Einmal Schlagerstar, immer Schlagerstar: Catherina Valente trägt dieses unrühmliche Brandzeichen seit den 50ern wie ein Kainsmal auf der Stirn, und bei Greetje Kauffeld ist dies nicht anders. Die beiden, und mit ihnen viele andere exzellente Jazzsängerinnen, verfluchen längst den Tag, an dem sie ihr Talent, wenn auch nur für bestimmte Zeit, in jenen trüb-sulzigen Schmalztiegel der Trivialkultur warfen. Die allgewaltigen Kritiker und Produzenten setzen dies mit dem künstlerischen Offenbarungseid gleich.
Doch während die Valente längst den Kampf gegen ihren mißliebigen Status aufgegeben hat, ringt die Kauffeld wieder mit Verve und Opferbereitschaft um die abhanden gekommene Reputation in ihrem angestammten Genre. Der Erfolg ihrer aktuellen (Jazz-) Platten, aber auch die ganz erstaunlichen Reaktionen auf ihr jüngstes Konzert im Neuburger „Birdland“ scheinen der freundlichen, alterslosen Holländerin Recht zu geben. Ja mehr noch: die „Grande Dame“ aus Rotterdam entpuppt sich mit ihrer hinreißenden (wiewohl eher solide strukturierten) Show 1997 als wohltuende Alternative zu manchen verkrampften Innovationsversuchen der selbsternannten jungdynamischen Erneuerer.
Wer könnte sich auch Greetje Kauffelds immer noch mädchenhaftem Organ, ihrer unaufdringlichen Bühnenpräsenz entziehen? Die Frau steht für einen längst als vernachlässigbar abgeschüttelten Qualitätsbegriff, der sich auf eine fundierte Ausbildung stützt und die absolut professionelle Einstellung beinhaltet, alle, selbst die unter schlechteren Sternen stehenden Auftritte mit geradezu leidenschaftlicher Hingabe zu zelebrieren. In jeder Viertelnote ringt die niederländische Chanteuse um den optimalen Ausdruck, rattert keinesfalls bloß ihren Text herunter, sondern versucht vielmehr, jedes einzelne Wort genau zu prononcieren, sich die Lyrics von Ira Gershwin, Jon Hendricks oder Doris Day auf ganz persönliche Weise zueigen zu machen.

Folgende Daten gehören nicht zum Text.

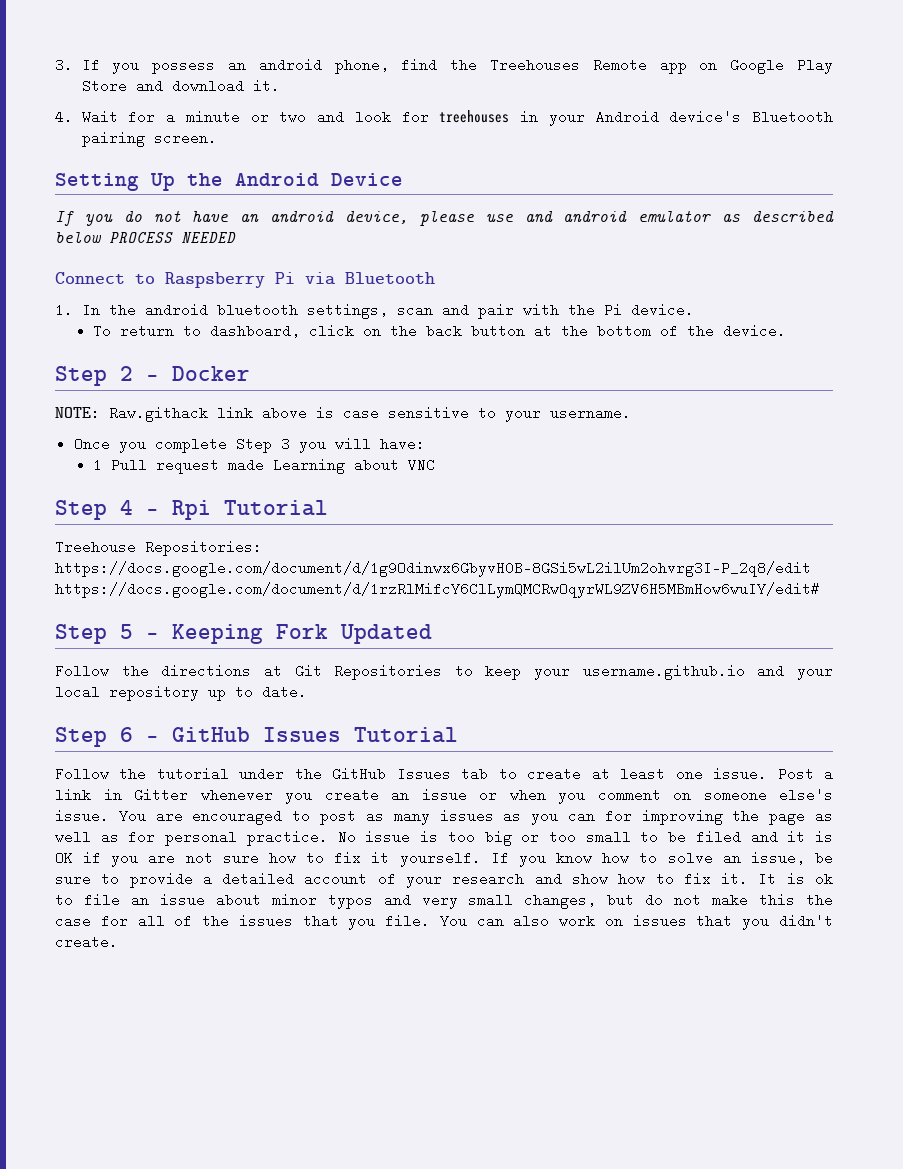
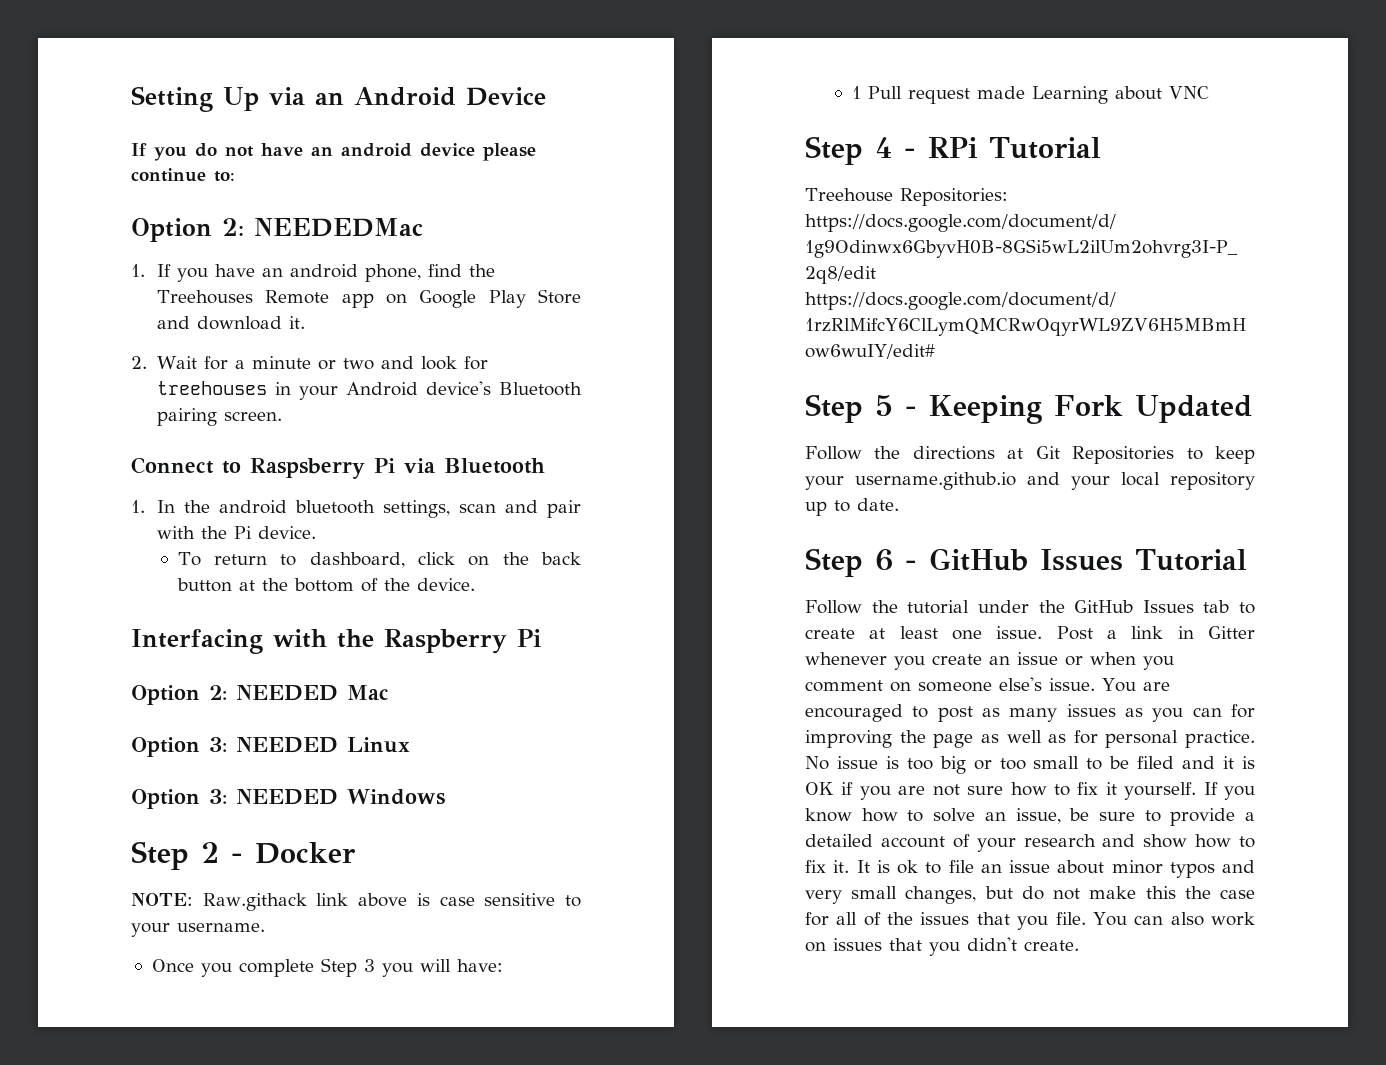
[55,58,216,74] 3. If you possess -> [131,86,546,112] [131,143,536,161] [131,168,235,182] [131,218,423,242] [131,264,255,282] Setting Up via an Android Device // If you do not have an android device please continue to: // Option 2: NEEDEDMac // 1. If you have
[55,110,73,124] 4. -> [131,356,147,369] 2.
[55,173,403,191] [55,210,834,226] [55,231,236,243] // Setting Up the Android Device // If you do not have an android device, please use and android emulator as described below PROCESS NEEDED -> (282, 416) none
(786, 331) none -> [131,629,541,654] [131,685,389,705] [131,737,410,757] [131,789,445,809] // Interfacing with the Raspberry Pi // Option 2: NEEDED Mac // Option 3: NEEDED Linux // Option 3: NEEDED Windows
[172,500,211,520] Rpi -> [928,137,978,158] RPi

Im Bemühen um eine solch intime Vortragsweise kommt Greetje Kauffeld die immense Beweglichkeit ihrer warmen und glockenklaren Stimme natürlich zupass. Mit makelloser Intonation gleitet sie souverän durch alle Register ihres besonders nach oben hin gewaltigen Spektrums, scatet frivol und rhythmisch sicher im Unisono neben der rechten Hand des einfühlsamen Pianisten Hubert Nuß oder sorgt innerhalb von Sekunden für knisterndes Flair mit ihren zahlreichen anrührenden Balladen, ohne sich wie andere Kolleginnen gleich hinter dem geschmackvollen Baß und den einfühlsamen Besenfils ihrer Landsleute Paul Imm und Hans Braber zu verstecken.
Überhaupt: ihre ganz große Domäne ist die Stille, das behutsame An-die-Hand-nehmen, das Innehalten und Besinnen. Wenn die Kauffeld „The Shadow of your Smile“, „Shiny Stockings“, „I remember Clifford“ oder „Do you know what it means to miss New Orleans“ interpretiert, verlieren die Uralt-Schlachtrösser jeden Makel der Abgedroschenheit. Mit seltenem Einfühlungsvermögen und allein mit Hilfe ihrer vokalen Autorität strickt sie daraus völlig neue Songs. Eine Leistung, die ihr die konzentrierte Zuhörerschar im „Birdland“ mit (was selten genug vorkommt!) minutenlangem Applaus und nicht enden wollenden Zugaberufen honorierte. Greetje Kauffeld hat es in der Tat verdient, nach 40 Jahren harter, ehrlicher Arbeit als die europäische Ella bezeichnet zu werden.